The process of making felt at home is very simple. Unlike other crafts, felting is not a precise art. Much of it is done by 'feel' rather than using a method that has a prescribed set of rules. Many felt makers adapt and develop their own techniques. Beginners shouldn't worry about getting things wrong. The combination of wool fibres, heat, agitation and wetness is almost guaranteed to produce felt. A textured surface such as bubble wrap or an old bamboo blind is perfect for felt making. The textured surface helps to work the fibres into each other and speeds the felting process. Tip: Watch out for machine washable or pre-shrunk wool fibres. These will not shrink and therefore will not produce felt.

Supplies Required

  • Wool fibres (wool tops or roving are the best to work with)
  • Bubble wrap or an old bamboo blind
  • Piece of nylon fabric
  • Old towel
  • Hot water
  • Soap or detergent

Beginners may prefer to make a small piece of felt to start with. A piece about the size of an A3 piece of paper is easy to work with. While this is a simple process, it is a wet process. A kitchen is good place to make felt as water is to hand and the work surfaces are likely to be waterproof. Work on an old towel to catch any water.
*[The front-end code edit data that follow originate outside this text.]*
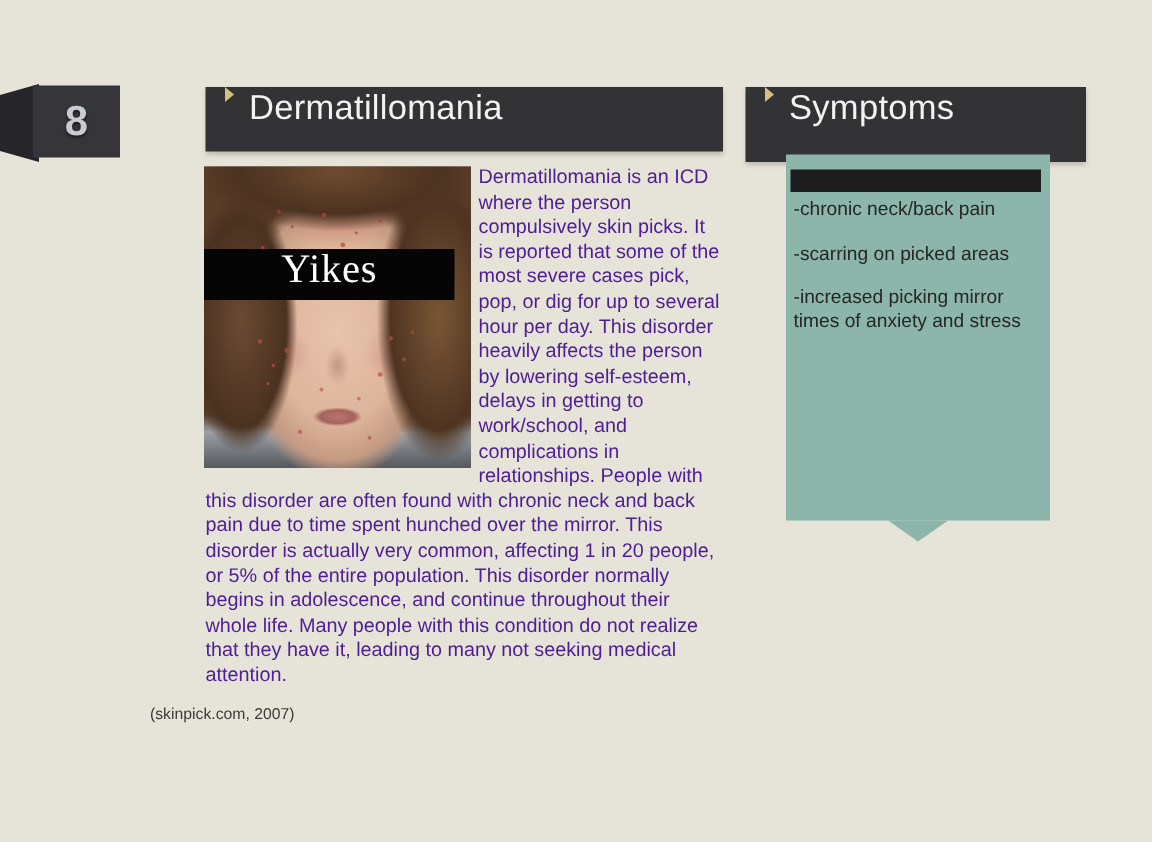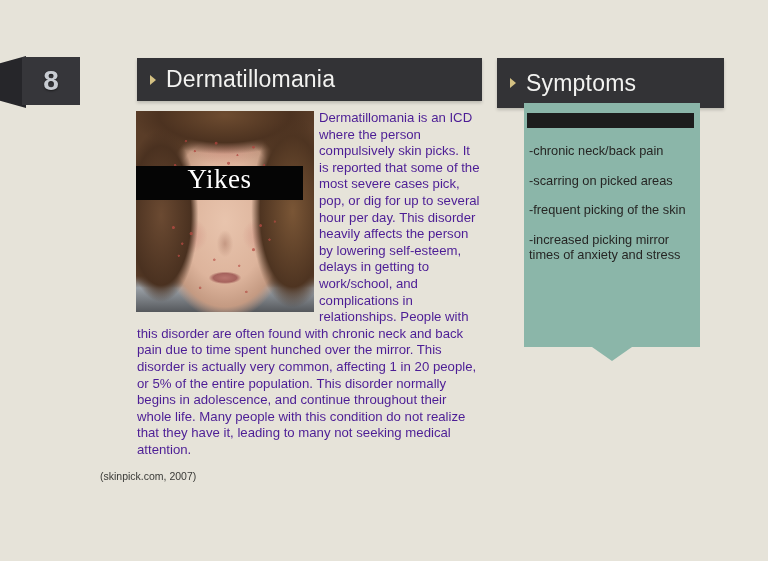"Dermatillomania" .header-bar { align-items: center -> none }
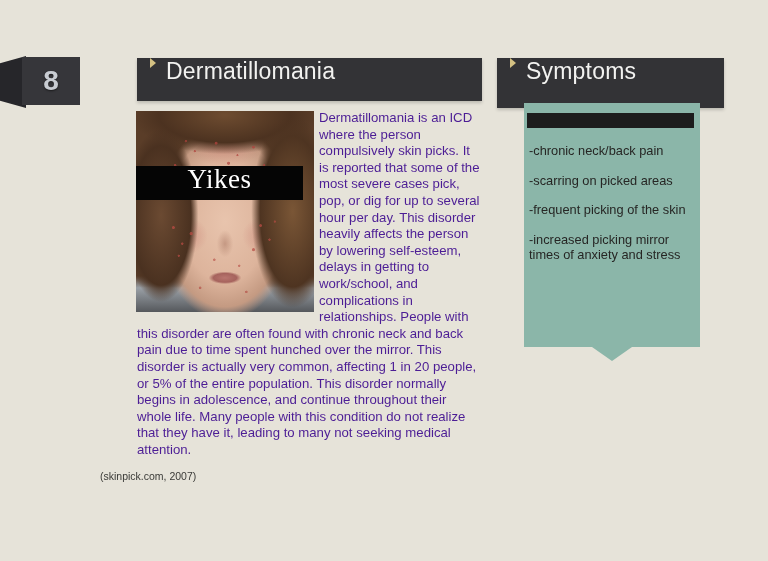"-chronic neck/back pain" #symptoms-list { top: 40px -> 28px }
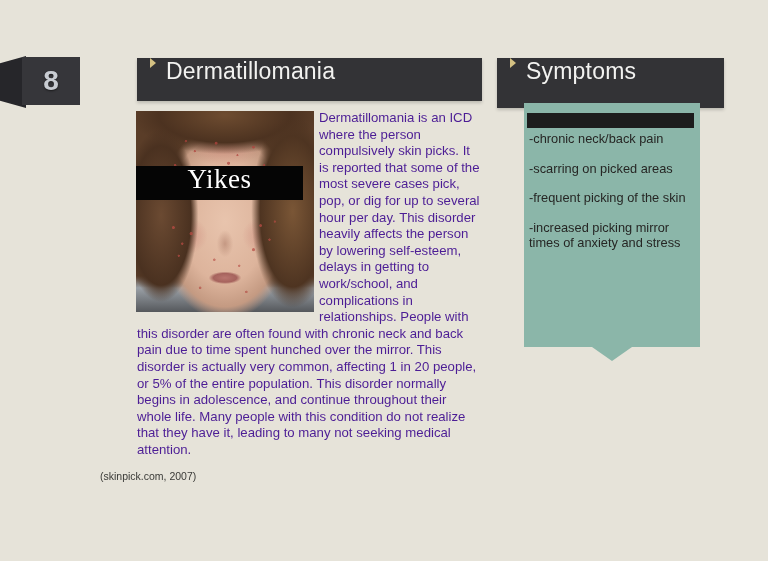"-frequent picking of the skin" li { html: <li>-frequent picking of the skin</li> -> none }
  1. Lay out layers of wool fibres onto a sheet of bubble wrap or bamboo blind, with each layer being at right angles to the other. About 8 layers of fibres will give a good piece of felt. Make sure that there are no gaps. This will look like a big fluffy mass, however the next stage will flatten it.
  2. Take the nylon fabric and lay it over the fibres. This helps to hold the fibres in place and because it is nylon, the wool won't felt into it.
  3. Carefully pour hot water over the wool fibres, pressing them down to expel any pockets of air and make sure that they are completely soaked. Remove the nylon fabric.
  4. Rub a little soap or detergent into the hands and pat this over the surface of the fibres. Some felt makers add the soap or detergent to the hot water, however adding it by hand gives a greater degree of control.
  5. Place another sheet of bubble wrap over the fibres or fold the blind over to sandwich the fibres.
  6. Start rolling the felt, back and forth in one direction. After 20 or so rolls, open out the roll of fibres, turn them and repeat the process. The aim is to roll the fibres an equal number of times in each direction.
  7. The fibres will start to matt together. After a few rolls, carefully pinch some fibres. When they no longer come away, but have matted together the felting process has started.
  8. Continue in this way until the felt reaches the required thickness. It can be hardened and shrunk further by putting the felt into the washing machine on a hot wash cycle with some old towels.
  9. Finish the felt by rinsing it well.

Tips for Beginners

Here are a few tips to help beginners achieve great results:

1. Beginners who want to learn more about felting may find it useful to make a few samples trying different effects. For instance make a sample of a very loose felt and compare this to a very compact felt.

2. Measure the size of the layout of fibres before and after felting to get an appreciation of the volume of shrinkage.

3. Try adding other materials to the felt, for instance pieces of yarn, silk fabric or cotton. This will give an interesting surface texture.

Making felt at home using the wet felting method is great fun and can soon become an engaging hobby.